◆ **Problem details**
Restate the entries below exactly, and keep all images out of the answer.

[Records from a dataset]
= = = =

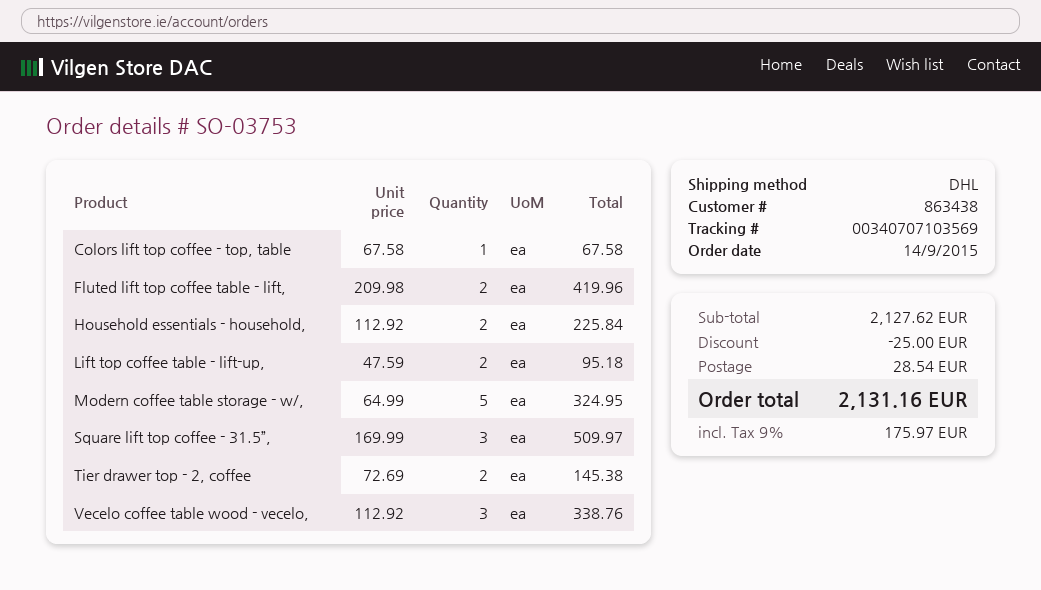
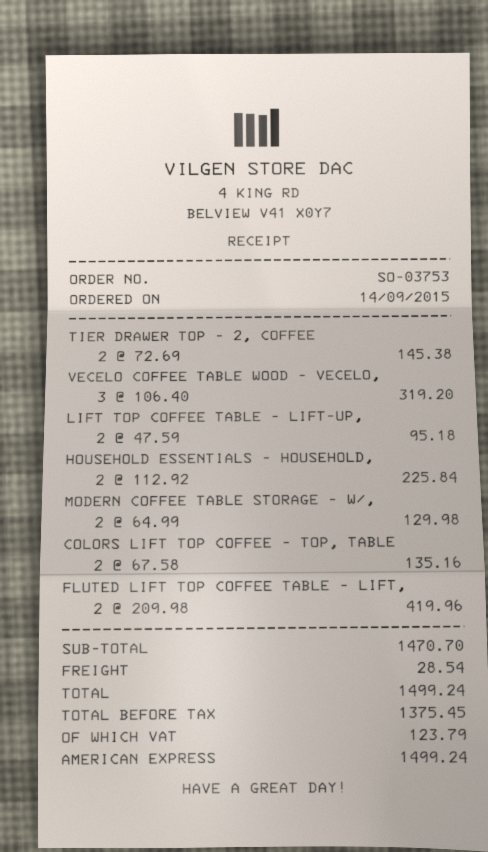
Colors lift top coffee - top, table: 1 x 67.58 = 67.58 -> 2 x 67.58 = 135.16
Modern coffee table storage - w/,: 5 x 64.99 = 324.95 -> 2 x 64.99 = 129.98
Square lift top coffee - 31.5”,: 3 x 169.99 = 509.97 -> none
Vecelo coffee table wood - vecelo,: 3 x 112.92 = 338.76 -> 3 x 106.40 = 319.20
subtotal: 2127.62 -> 1470.70
discount: 25.00 -> none
tax: 175.97 -> 123.79
total: 2131.16 -> 1499.24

= = = =

◆ **Answer section**
Colors lift top coffee - top, table: 1 x 67.58 = 67.58 -> 2 x 67.58 = 135.16
Modern coffee table storage - w/,: 5 x 64.99 = 324.95 -> 2 x 64.99 = 129.98
Square lift top coffee - 31.5”,: 3 x 169.99 = 509.97 -> none
Vecelo coffee table wood - vecelo,: 3 x 112.92 = 338.76 -> 3 x 106.40 = 319.20
subtotal: 2127.62 -> 1470.70
discount: 25.00 -> none
tax: 175.97 -> 123.79
total: 2131.16 -> 1499.24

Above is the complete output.